## What you have to do:
Extract the records in full, leaving every picture out.

## Input material:
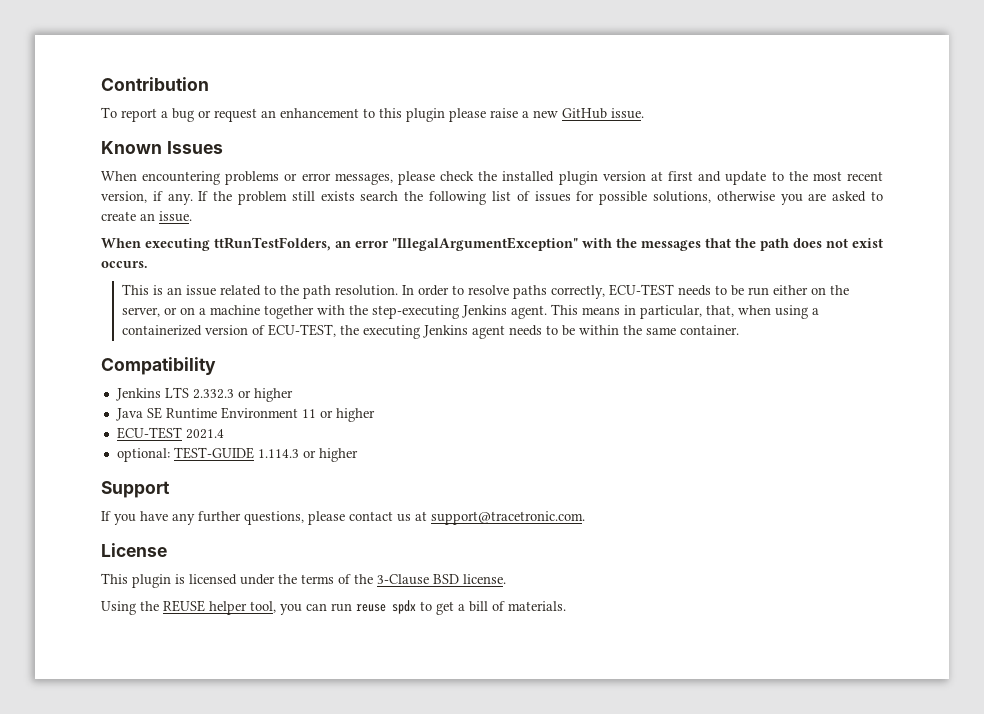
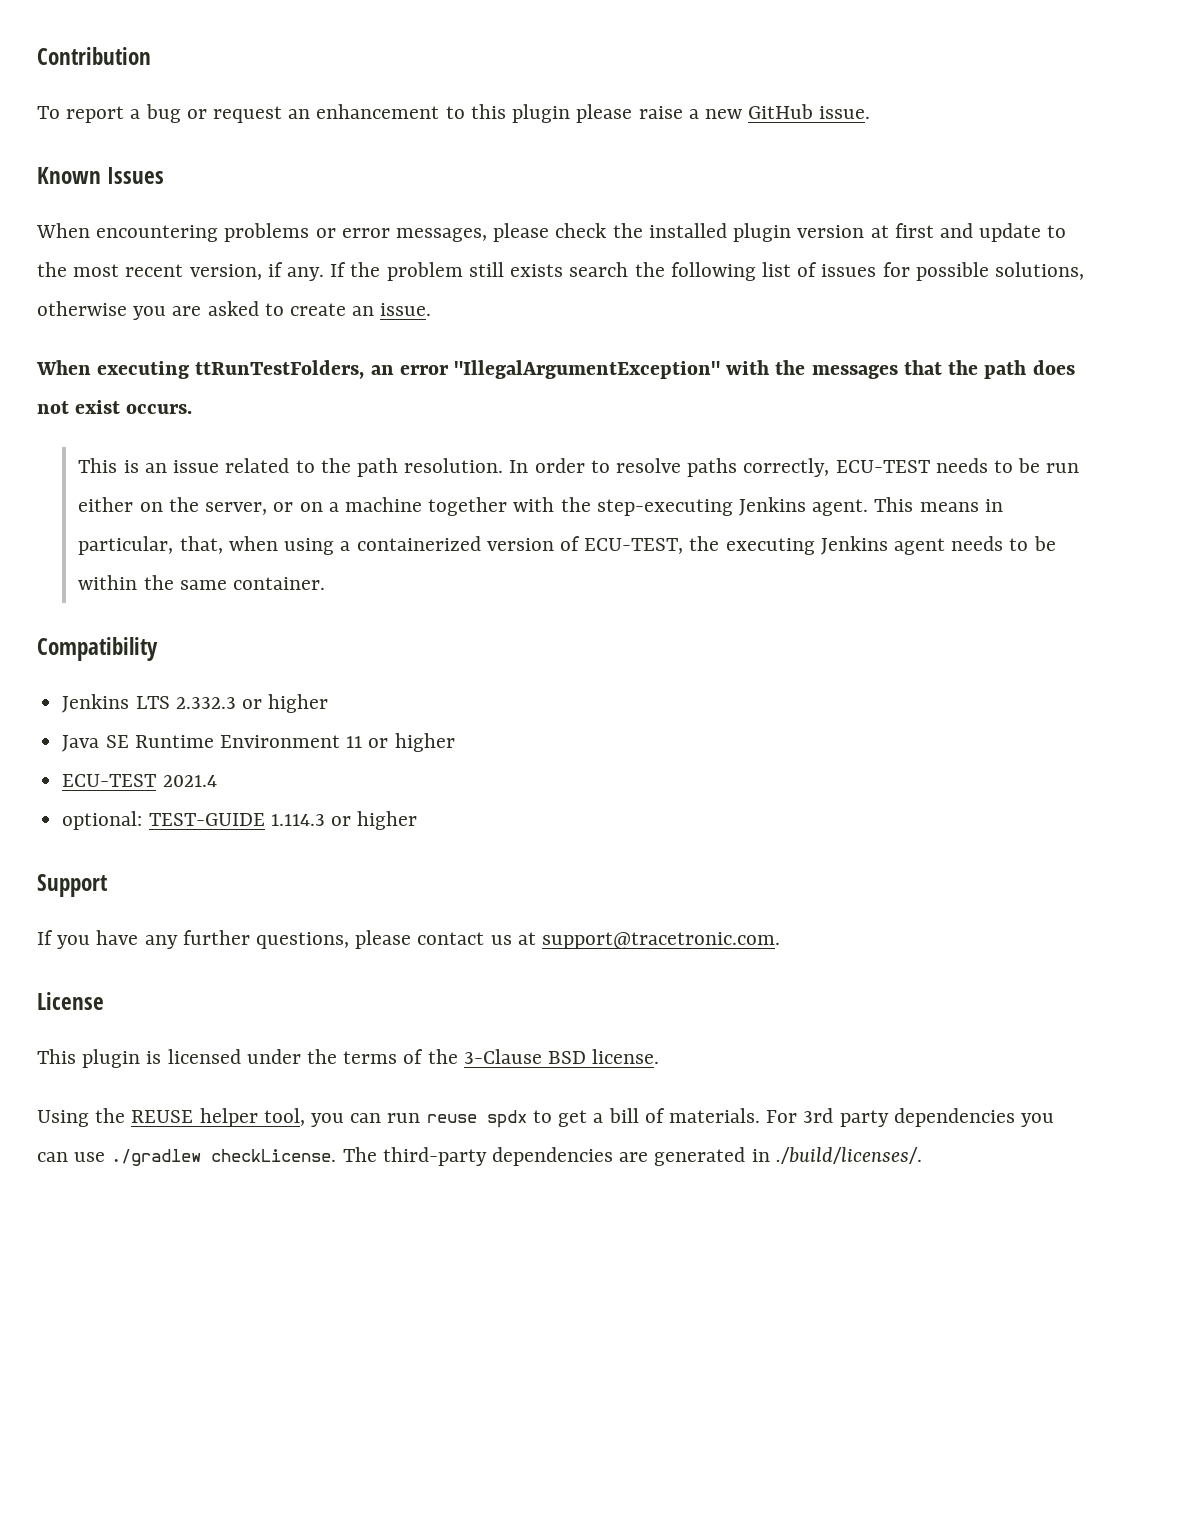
(566, 606) none -> [766,1108,1054,1127] [37,1147,922,1166] For 3rd party dependencies you can use ./gradlew checkLicense. The third-party dependencies are generated in ./build/licenses/.

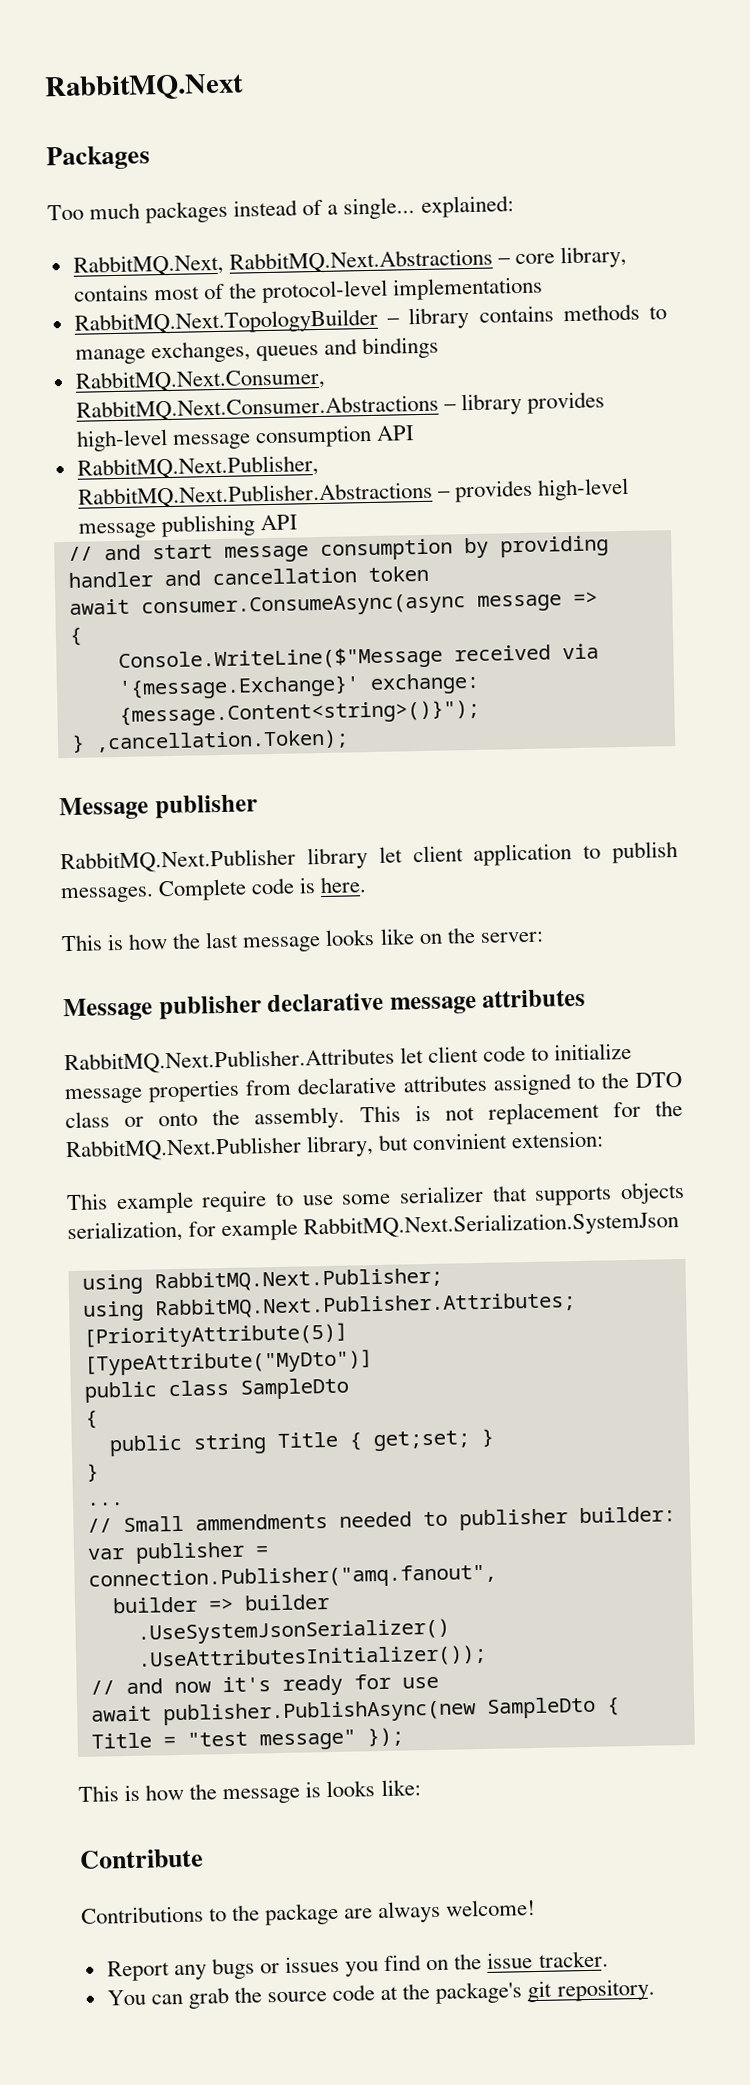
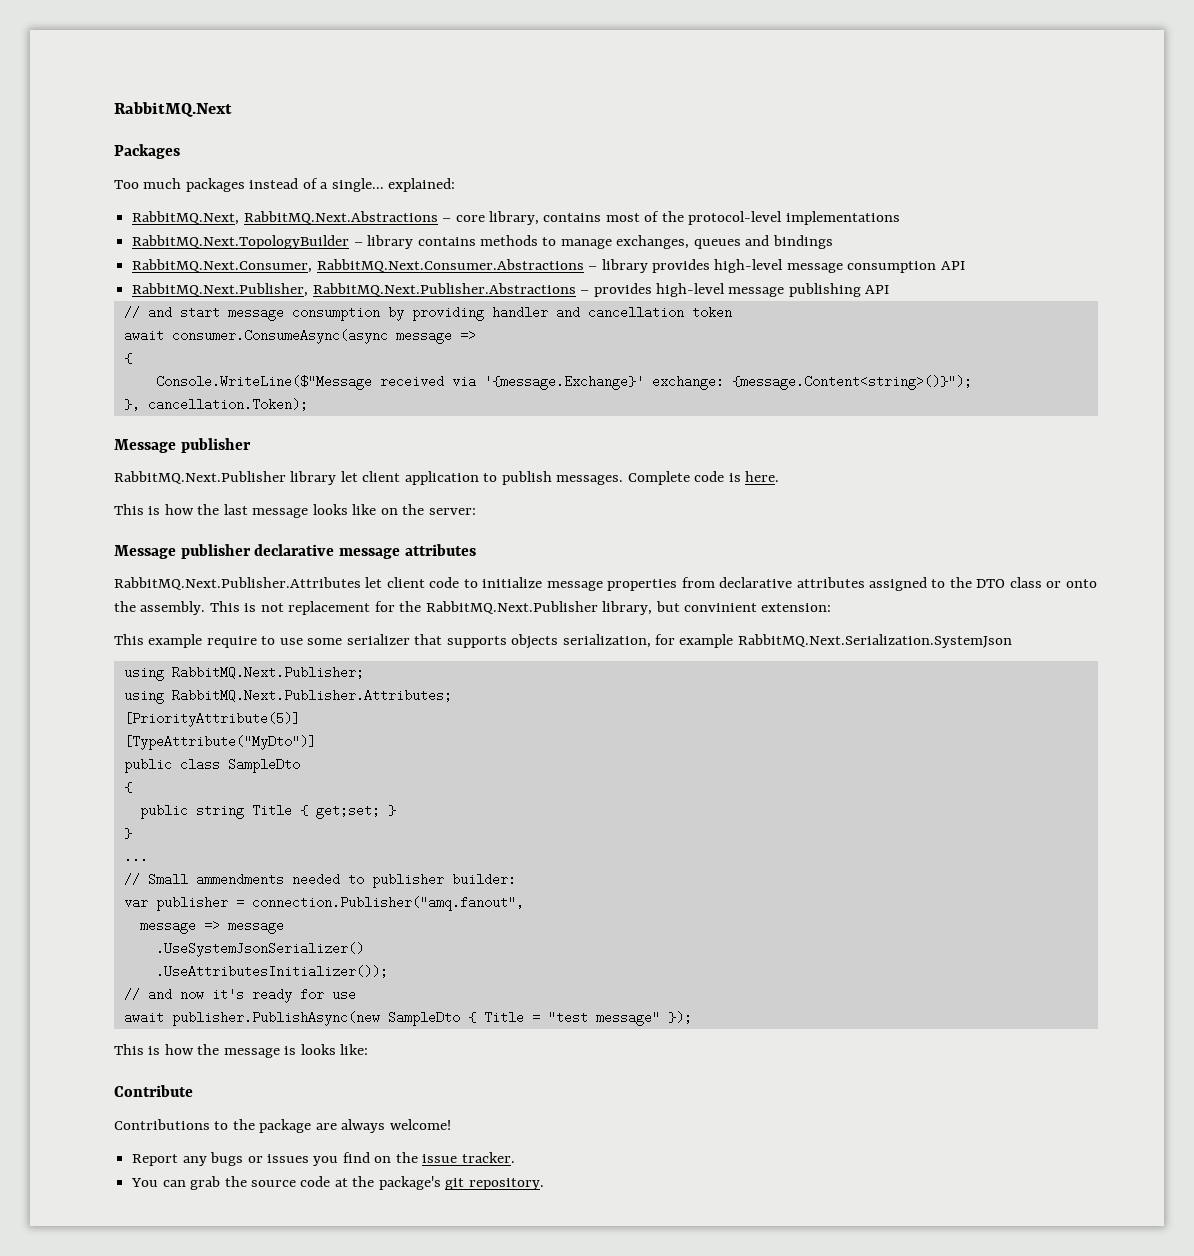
[70,729,349,753] } ,cancellation.Token); -> [123,398,308,411] }, cancellation.Token);
[111,1594,330,1614] builder => builder -> [139,919,284,934] message => message

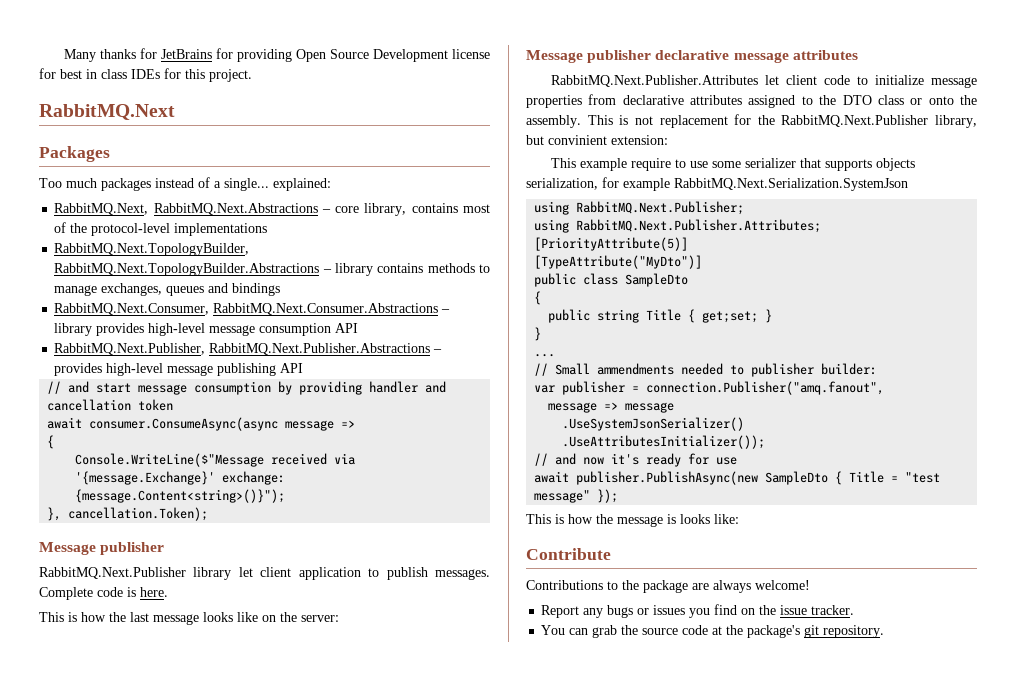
(114, 109) none -> [63,48,491,62] [39,68,252,82] Many thanks for JetBrains for providing Open Source Development license for best in class IDEs for this project. //
[132,235,350,249] RabbitMQ.Next.TopologyBuilder -> [54,243,250,256] [54,263,320,276] RabbitMQ.Next.TopologyBuilder, RabbitMQ.Next.TopologyBuilder.Abstractions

## Problem solution:
(566, 606) none -> [766,1108,1054,1127] [37,1147,922,1166] For 3rd party dependencies you can use ./gradlew checkLicense. The third-party dependencies are generated in ./build/licenses/.

[70,729,349,753] } ,cancellation.Token); -> [123,398,308,411] }, cancellation.Token);
[111,1594,330,1614] builder => builder -> [139,919,284,934] message => message

(114, 109) none -> [63,48,491,62] [39,68,252,82] Many thanks for JetBrains for providing Open Source Development license for best in class IDEs for this project. //
[132,235,350,249] RabbitMQ.Next.TopologyBuilder -> [54,243,250,256] [54,263,320,276] RabbitMQ.Next.TopologyBuilder, RabbitMQ.Next.TopologyBuilder.Abstractions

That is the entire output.